Here’s the thing – Intel’s playing catch-up in the AI accelerator space, and they know it. Nvidia’s been dominating with their CUDA ecosystem, while AMD’s been making moves with ROCm. Now Intel’s throwing their hat in the ring with these LLM-Scaler updates. Supporting OpenAI’s GPT-OSS model specifically? That’s not accidental. They’re targeting the exact models developers actually want to run.

But can they actually compete? The multi-device SVM work suggests they’re thinking bigger than just single-card solutions. They’re building infrastructure for scaling across multiple GPUs, which is exactly what you need for serious AI workloads. It’s a smart play, but the question remains whether developers will bother switching from established ecosystems.

Who wins and loses here?

Look, if Intel can actually deliver competitive performance at better prices, this could put serious pressure on Nvidia’s near-monopoly. We’ve all seen how crazy GPU prices got during the AI boom. More competition? That’s good for everyone except maybe Nvidia shareholders.

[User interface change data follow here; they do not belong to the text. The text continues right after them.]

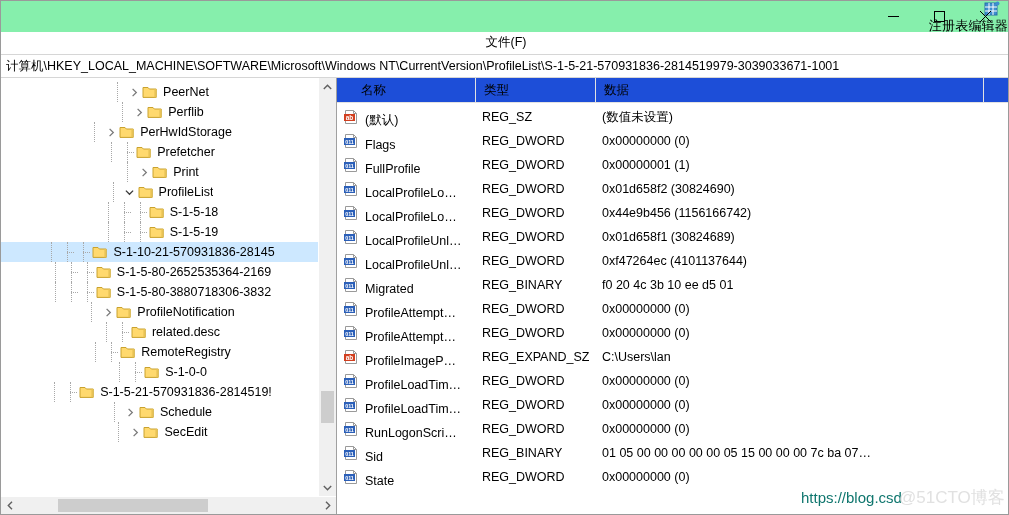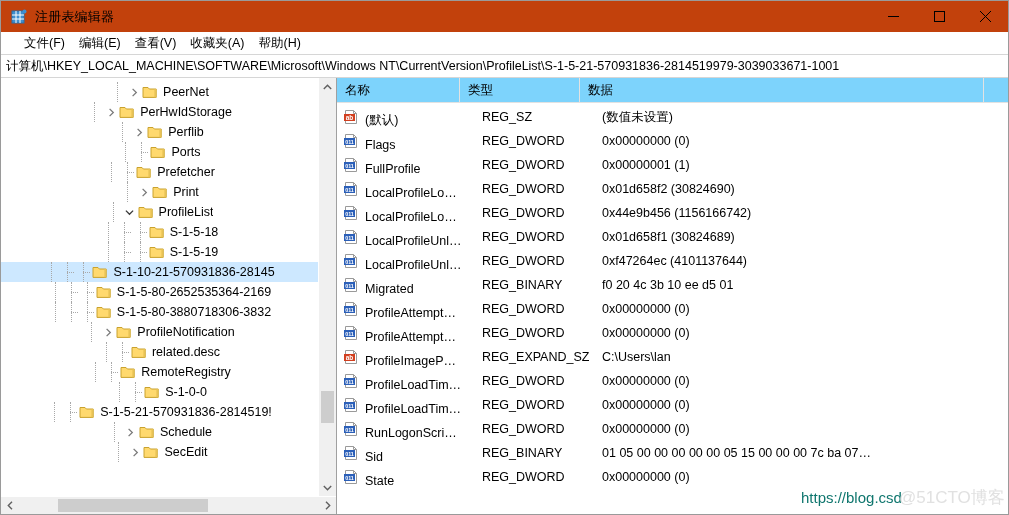--- a/index.html
+++ b/index.html
@@ -28,23 +28,24 @@
     box-sizing: border-box;
     display: flex;
     flex-direction: column;
   }
 
   
   #titlebar {
     height: 31px;
     min-height: 31px;
     display: flex;
-    align-items: center;
-    background: #c2410c;
-    position: relative;
+    align-items: flex-end;
+    background: #86efac;
+    position: relative;
+    flex-direction: column;
   }
   #app-icon {
     width: 16px; height: 16px;
     margin-left: 10px;
     margin-right: 8px;
     position: relative;
     flex: none;
   }
   #title-text {
     font-size: 13px;
@@ -65,23 +66,24 @@
     cursor: default;
   }
   .win-btn svg { display: block; }
 
   
   #menubar {
     height: 22px;
     min-height: 22px;
     display: flex;
     align-items: center;
-    padding-left: 16px;
+    padding-left: 3px;
     background: #ffffff;
     font-size: 12.5px;
+    flex-direction: column;
   }
   .menu-item {
     padding: 2px 7px;
     cursor: default;
     white-space: nowrap;
   }
 
   
   #addressbar {
     height: 22px;
@@ -238,23 +240,24 @@
     flex: 1;
     display: flex;
     flex-direction: column;
     min-width: 0;
     background: #ffffff;
   }
   #values-header {
     height: 24px;
     min-height: 24px;
     display: flex;
-    background: #7dd3fc;
+    background: #1d4ed8;
     border-bottom: 1px solid #e2e2e2;
     font-size: 12.5px;
+    padding-left: 16px;
   }
   .col-head {
     display: flex;
     align-items: center;
     padding-left: 8px;
     border-right: 1px solid #e2e2e2;
     box-sizing: border-box;
     cursor: default;
     overflow: hidden;
     white-space: nowrap;
@@ -395,47 +398,36 @@
                 <svg width="9" height="9" viewBox="0 0 9 9">
                   <polyline points="2.6,0.9 6.3,4.5 2.6,8.1" fill="none" stroke="#7a7a7a" stroke-width="1.3"></polyline>
                 </svg>
               </div>
               <div class="folder">
                 <svg width="16" height="14" viewBox="0 0 16 14">
                   <path d="M1 2.5 H6 L7.4 4 H14.2 V12.4 H1 Z" fill="#ffd96e" stroke="#c9a22e" stroke-width="1"></path>
                   <path d="M12.4 4 V12.4 H14.2 V4 Z" fill="#e8c254"></path>
                 </svg>
               </div>
-              <span class="tree-label">PerHwIdStorage</span>
+              <span class="tree-label">Perflib</span>
             </div>
             <div class="tree-row">
               <div class="guide"></div>
               <div class="twisty">
                 <svg width="9" height="9" viewBox="0 0 9 9">
                   <polyline points="2.6,0.9 6.3,4.5 2.6,8.1" fill="none" stroke="#7a7a7a" stroke-width="1.3"></polyline>
                 </svg>
               </div>
               <div class="folder">
                 <svg width="16" height="14" viewBox="0 0 16 14">
                   <path d="M1 2.5 H6 L7.4 4 H14.2 V12.4 H1 Z" fill="#ffd96e" stroke="#c9a22e" stroke-width="1"></path>
                   <path d="M12.4 4 V12.4 H14.2 V4 Z" fill="#e8c254"></path>
                 </svg>
               </div>
-              <span class="tree-label">Perflib</span>
-            </div>
-            <div class="tree-row">
-              <div class="guide"></div>
-              <div class="guide dash"></div>
-              <div class="folder">
-                <svg width="16" height="14" viewBox="0 0 16 14">
-                  <path d="M1 2.5 H6 L7.4 4 H14.2 V12.4 H1 Z" fill="#ffd96e" stroke="#c9a22e" stroke-width="1"></path>
-                  <path d="M12.4 4 V12.4 H14.2 V4 Z" fill="#e8c254"></path>
-                </svg>
-              </div>
-              <span class="tree-label">Ports</span>
+              <span class="tree-label">PerHwIdStorage</span>
             </div>
             <div class="tree-row">
               <div class="guide"></div>
               <div class="guide dash"></div>
               <div class="folder">
                 <svg width="16" height="14" viewBox="0 0 16 14">
                   <path d="M1 2.5 H6 L7.4 4 H14.2 V12.4 H1 Z" fill="#ffd96e" stroke="#c9a22e" stroke-width="1"></path>
                   <path d="M12.4 4 V12.4 H14.2 V4 Z" fill="#e8c254"></path>
                 </svg>
               </div>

AMD should be watching closely too. They’ve been the main alternative to Nvidia, but now there’s another player entering the ring. The interesting part is that Intel’s approach seems more open – supporting standard APIs rather than pushing proprietary solutions. That could win them points with the developer community that’s tired of vendor lock-in.

Basically, we’re looking at a potential three-way race in AI hardware. And honestly, it’s about time. The market’s been begging for alternatives to Nvidia’s pricing power. Whether Intel can actually execute remains to be seen, but these technical updates show they’re at least building the right foundations.